政府が2050年のカーボンニュートラルの達成を目標とすると、またこれに従って多くの企業が同じ目標を掲げるようになる。
東電もカーボンニュートラルを目標とするようになるのだろうか。
カーボンニュートラルの政府目標に追従するものたち
朝日新聞もその可能性を指摘し、長崎桃子常務執行役にインタビューする。
「50年カーボンニュートラル」にはどう対応しますかと、朝日新聞は長崎氏に質問をぶつける。。
いま対策を検討しているところ。
CO2ゼロに向けて一番最適な近道とミクスチャー(割合)を考えたい。ただ、いくらグリーン電力を供給できるようになっても、使われなければカーボンニュートラルにならない。社会のみなさまに使っていただく『電化』に積極的に取り組んでいきたい。 (出所:朝日新聞)
脱炭素社会の実現に向けて動き始めると、その目的達成のための弱点が見えてきたりする。各々の産業での弱点を批評する意見も増えてくる。
弱点を直ちに改善できれば、労せず事を成就することができる。しかし、現実はそう甘くない。様々な障壁、課題が存在するというところであろうか。
SDGsをもう一度見直しアップデートする
その弱点の改善活動がSDGsに紐づけば、SDGs活動と本業が一致することになり、SDGsバッチだけの会社と言われることもなくなるのかもしれない。
ハフポストが「SDGsバッジをつけるだけで満足する人にならないために、今知っておくべきこと」との記事を投稿する。
記事は、11月27日に開催された「MASHING UP カンファレンスvol.4」の「企業が社会に届ける価値」のセッションから学んだそのためのヒントを伝える。
そのひとつの事例として、アクサ生命保険の取り組みを紹介する。
「気候危機に対して、保険会社に何ができるの? と思われるかもしれません。我々は、保険金をお預かりしてこれを株や債権などで『運用』しています。ですから、気候変動を悪化させるような企業・業種には投資しない、と決めることができるのです」 (出所:ハフポスト)

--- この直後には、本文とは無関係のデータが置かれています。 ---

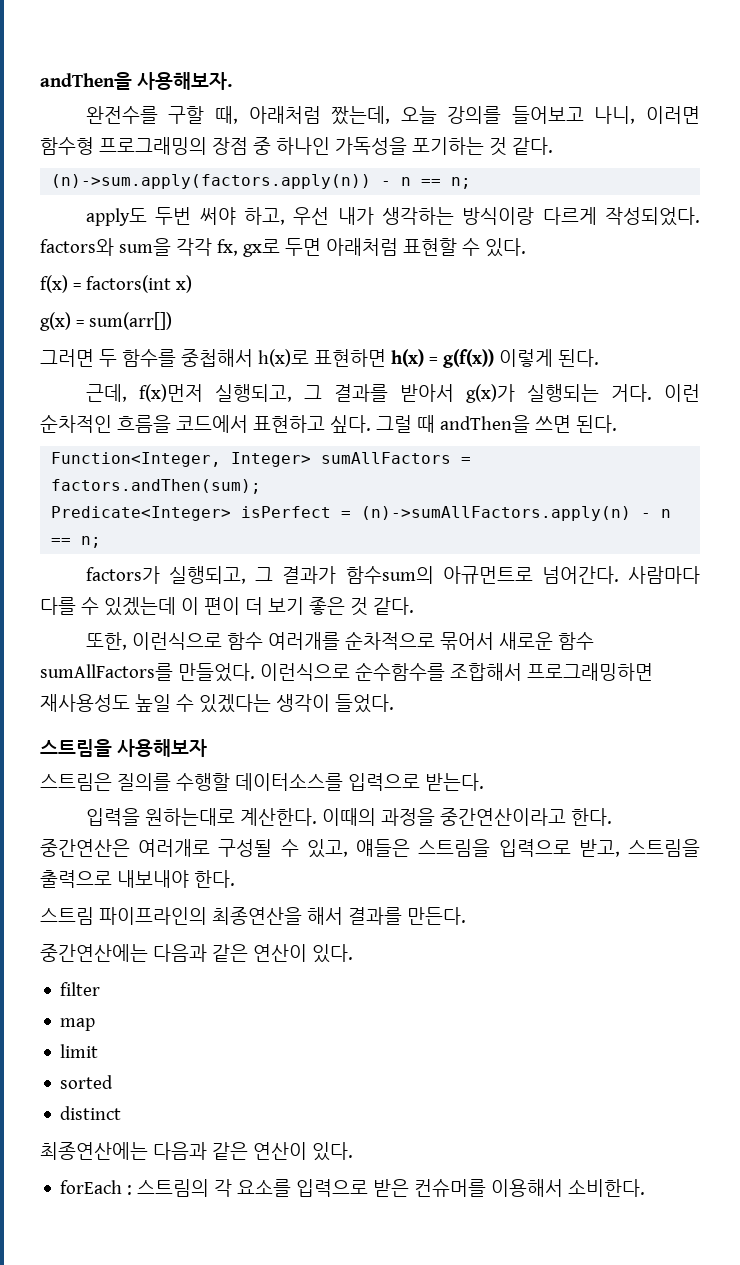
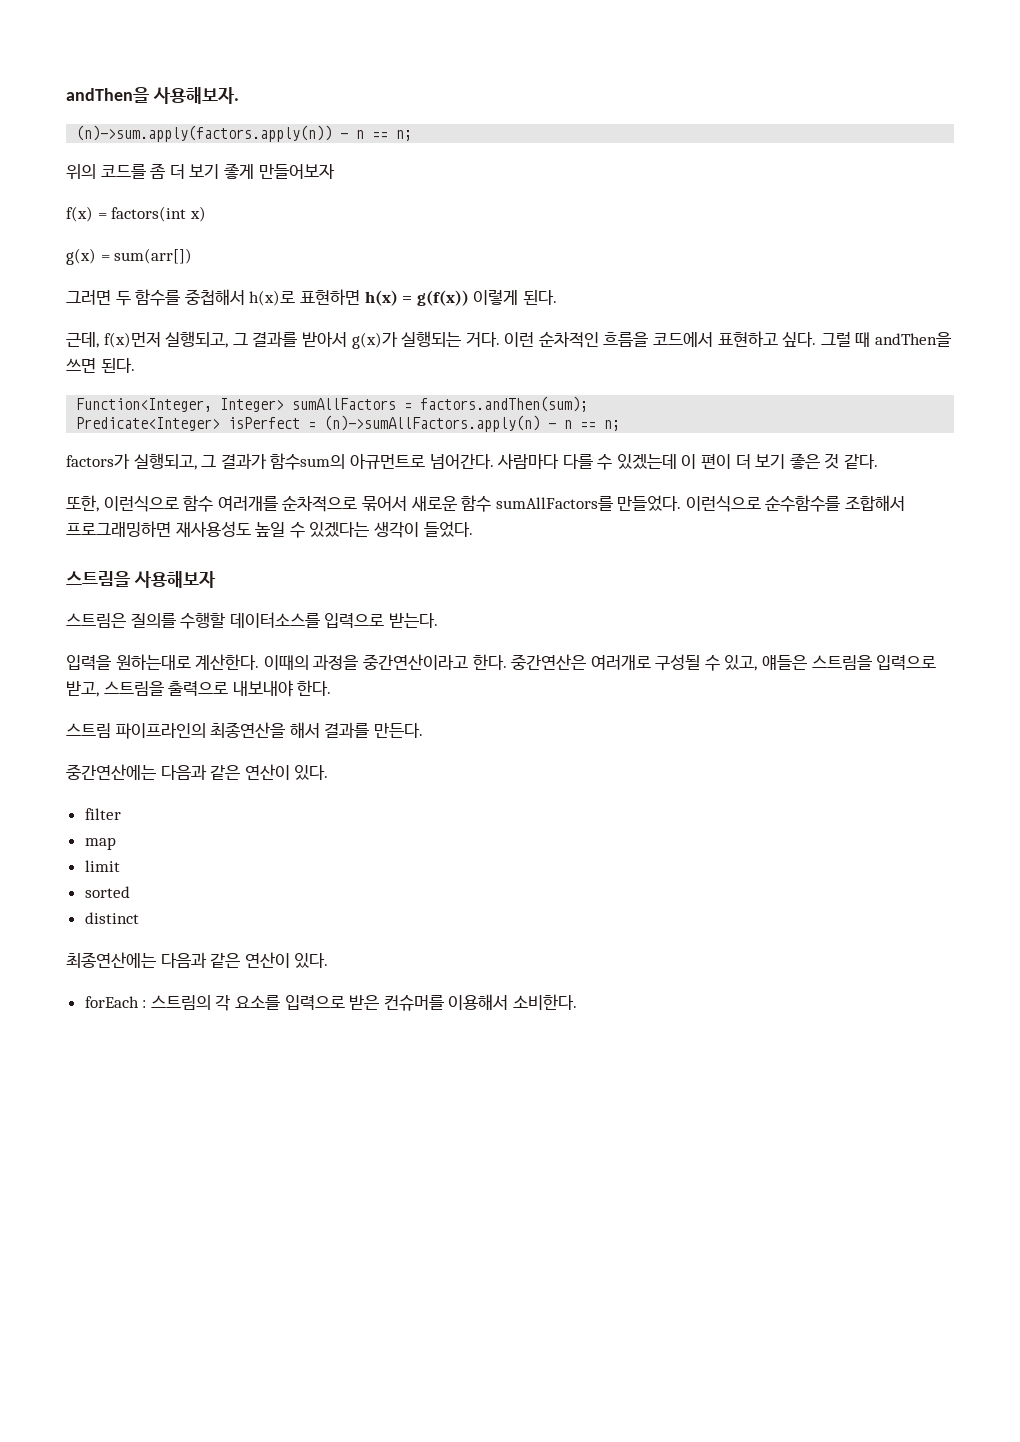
[85,106,701,125] [40,137,553,156] // 완전수를 구할 때, 아래처럼 짰는데, 오늘 강의를 들어보고 나니, 이러면 함수형 프로그래밍의 장점 중 하나인 가독성을 포기하는 것 같다. -> (239, 95) none
[85,207,700,226] [40,238,526,257] apply도 두번 써야 하고, 우선 내가 생각하는 방식이랑 다르게 작성되었다. factors와 sum을 각각 fx, gx로 두면 아래처럼 표현할 수 있다. -> [66,163,335,180] 위의 코드를 좀 더 보기 좋게 만들어보자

気候変動はわかりやすい事例なのだろう。企業がカーボンニュートラルに取り組めば、今一番ホットな国際的なアジェンダに取り組むことになり、SDGsへの貢献につながる。そして、それが生命保険などの機関投資家たちから評価され、ESG投資にも繋がっていく。
脱炭素、カーボンニュートラルであれば、どの企業でも取り組むことができる。まずは自社で使うエネルギーをCO2を排出しないものに切り替える。また、自社の事業活動でもカーボンニュートラルを目指す。できればサプライチェーン全体を含めたライフサイクル、スコープ3でのカーボンニュートラルに挑戦していくのがいいのかもしれない。
スコープ3まで検討できれば、もしかしたらSDGsの他の項目についての貢献にも気づきがあるかもしれない。
SDGsとESG 非財務価値の上昇にも
東電の長崎常務は、誤解を恐れずに言うと前置きし、「かつては弊社にとってESGとか脱炭素はコストだと考えていたが、今はもう、バリューアップだと定義している」と、従来、脱炭素に消極的だったのかと朝日新聞に問われ、そう答える。
首都圏を支えるエネルギー事業者としての使命と同等以上というか、ビジネスの機会ととらえて、ESGに取り組んでいる。私たちがESGに力を入れるのは、端的にいうと、東電の非財務価値を上げることによって、全体の企業価値を上げるねらいがある。
これからの企業価値は、財務価値だけではなくて、非財務の価値が非常に重要。ただ、財務価値も同時に上げていくESGではないと意味がないので、同時に達成していくことにチャレンジする」 (出所:朝日新聞)
少しまどろっこしい表現であるが、ESGもSDGsも同じなのかもしれない。
(資料出所:年金積立金管理運用独立行政法人公式サイト「ESG投資」)
思いやりという網の目
「経営者には、企業価値を上げ、社会に還元する、あるいは内部にキャッシュをためて、福島の復興に役立てていきたいという強い動機がある」と話す東電長崎常務の言葉が印象的だ。
通り過ぎた過去を取り返すことはできない。その現実を受けとめ、前向きな方向へ変えていくことしかできない。それは自分たちばかりが成功するということではなく、自分たちが関わる人々が成功できるように手助けしていかなければならない。そうあって、はじめてことが成就し成功と呼べるのかもしれない。
SDGsもESGも結局は、人間と人間を善意で結びつけるということなのだろう。その結びつきを網の目のように広げていけば、過去より良い世界になり、そして、SDGsもまた成就していくのかもしれない。もちろん、その網の目には従業員も含まれている。